The second of our U23 riders to watch with a World Tour contract for 2020, Fred Wright has had a stellar year. Opening the year with four kermesse wins in Belgium, Wright then really caught the eye with an accomplished breakaway stage win in the Baby Giro. He went on to show his win was no fluke as he repeated the trick at the Tour de l’Avenir. A stagiaire spot with the CCC team earned the VC Londres graduate some valuable World Tour experience. And next season he’ll continue his World Tour journey with Rod Ellingworth’s new Bahrain McLaren project.
Another alumnus of the VC Londres club, Jacob Vaughan‘s fortunes were more mixed this year. When we interviewed him at the beginning of the season, he explained that he’d had a tough year in Belgium in 2018 with the Lotto Soudal development team. He had hoped a season racing domestically with Canyon dhb p/b Bloor Homes might be better for him, both on and off the bike. He certainly started the season well, winning the traditional opener to the British road racing season, the Perfs Pedal. Things didn’t seem to click for him after that though, so it’s perhaps no surprise that he’s moving team again in 2020 with a move back to Belgium, this time with Indulek-Doltcini-Derito. Hopefully, the move will enable the 2017 Guido Reybrouck Classic Junior race winner to refind his mojo.
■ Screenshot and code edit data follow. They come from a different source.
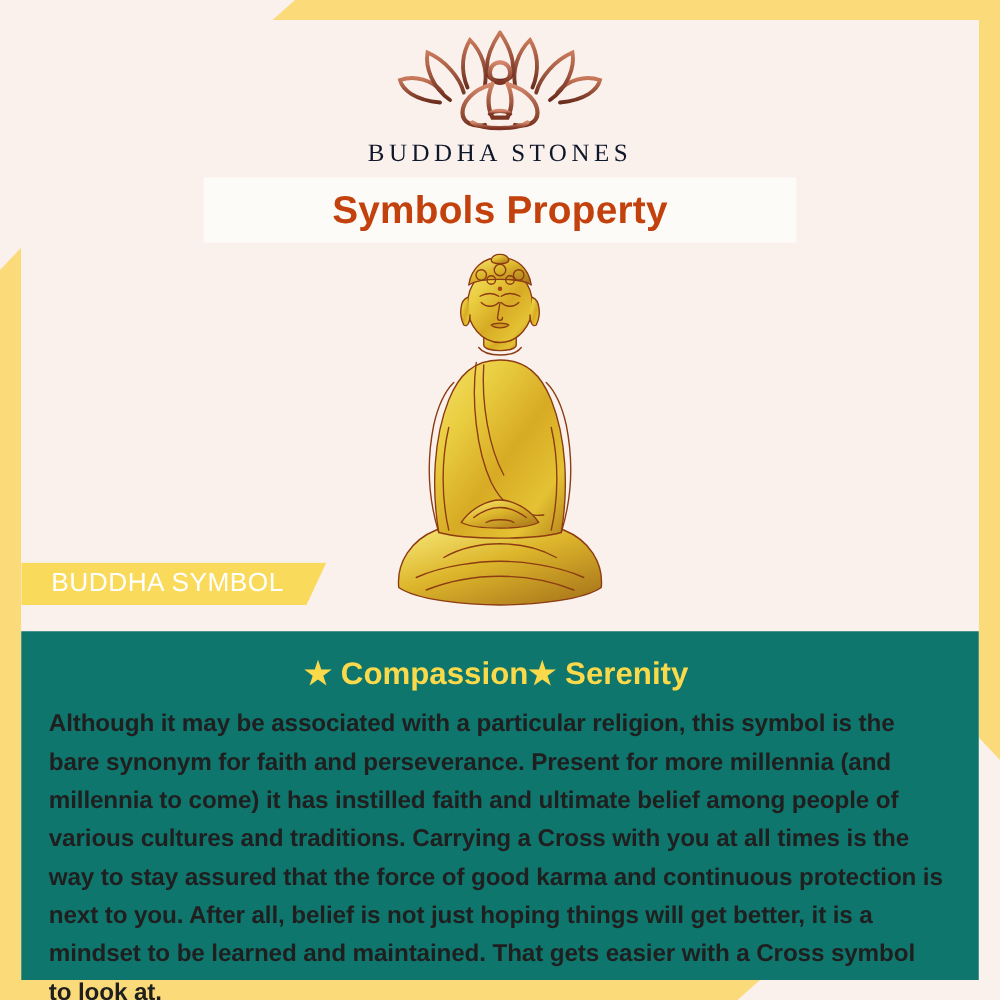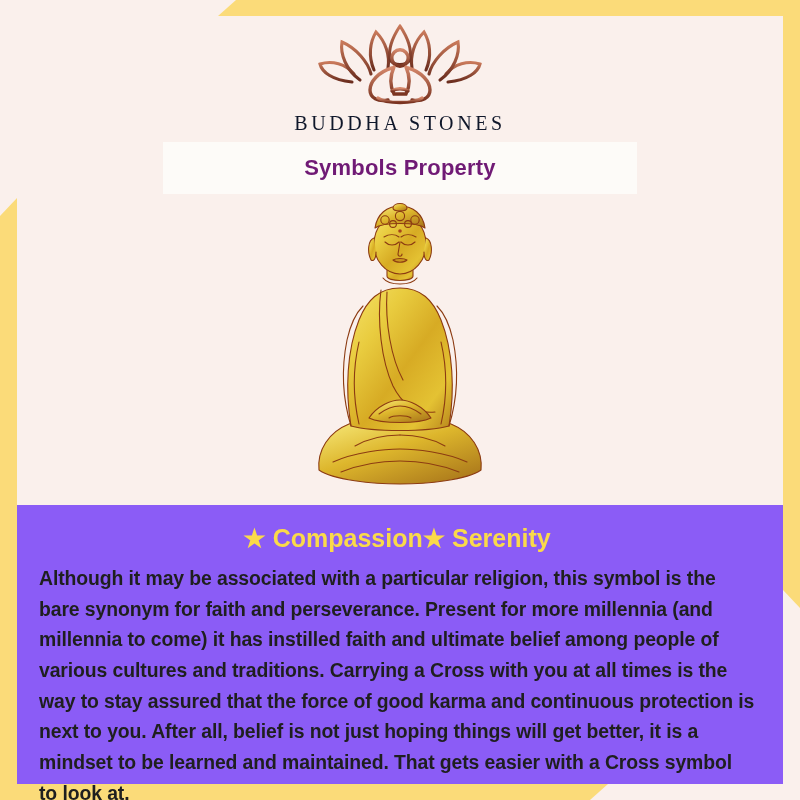"Symbols Property" .title-text { color: #701a75 -> #c2410c; font-size: 22px -> 31px }
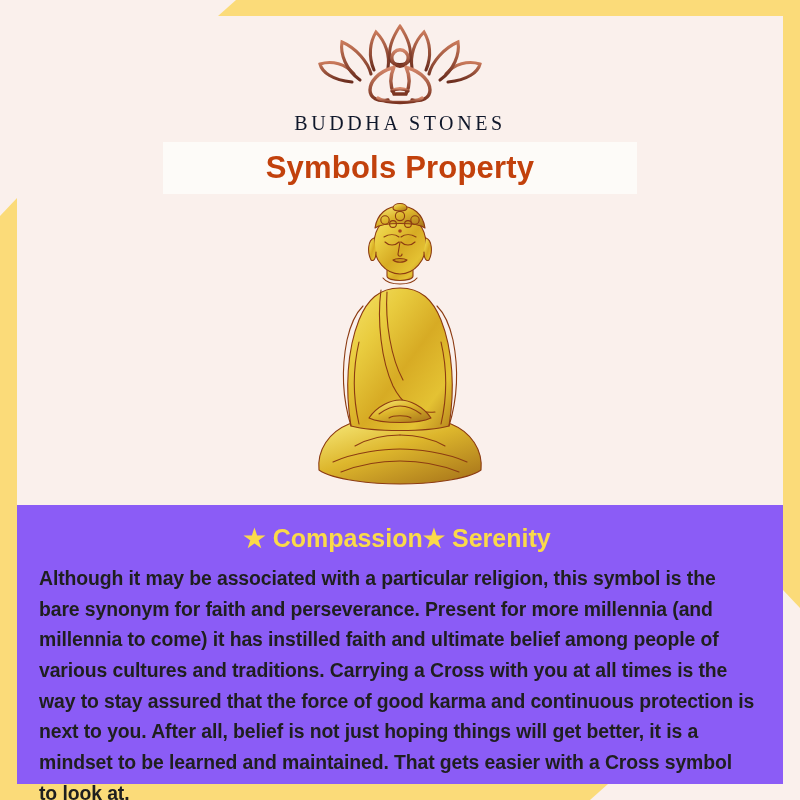"BUDDHA SYMBOL" div.symbol-tag { html: none -> <div> <span>BUDDHA SYMBOL</span> </div> }
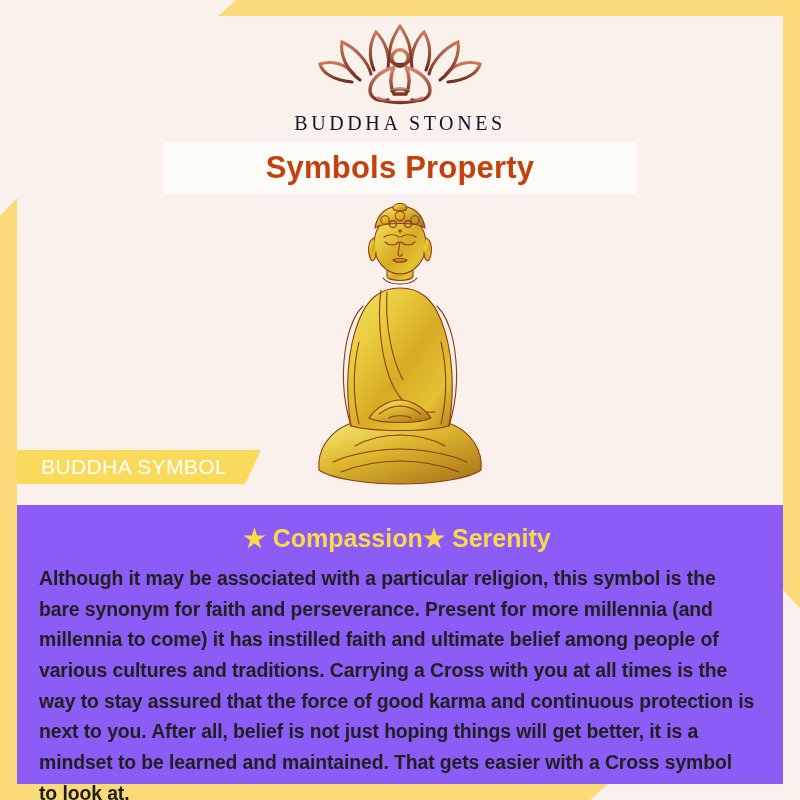"★ Compassion★ Serenity" .content-panel { background: #8b5cf6 -> #0f766e }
First-year U23 Joe Laverick also chose the domestic path this year, racing for Madison Genesis. Focusing on his A-levels meant his road racing opportunities were relatively limited. But he also showed a lot of promise nonetheless. He passed the first test, getting round his first pro race, the Volta Limburg Classic. And he was a regular for the team in the National Road Series before capping off his road season with 9th in the Bourne CiCLE Classic. He’s talented enough that AG2R La Mondiale’s development team have signed him for 2020. He’ll be keeping a rider journal for us throughout 2020, so we look forward to following his progress.
Last, but certainly not least, Charlie Quarterman had a dream year in many ways. Riding for the elite development team Holdsworth-Zappi, I don’t think many could have predicted what a successful year he might have had. His first big result was 3rd in the prologue at the Baby Giro, swiftly followed by 4th on stage 10 with a daring move to join the break. The best was yet to come though. Later that month he won the U23 time trial at the National Road Championships, beating Ethan Hayter and a host of top talent. These performances helped to convince Trek-Segafredo that Quarterman had the ability to succeed at the very highest level. It will be fascinating to see how he adapts.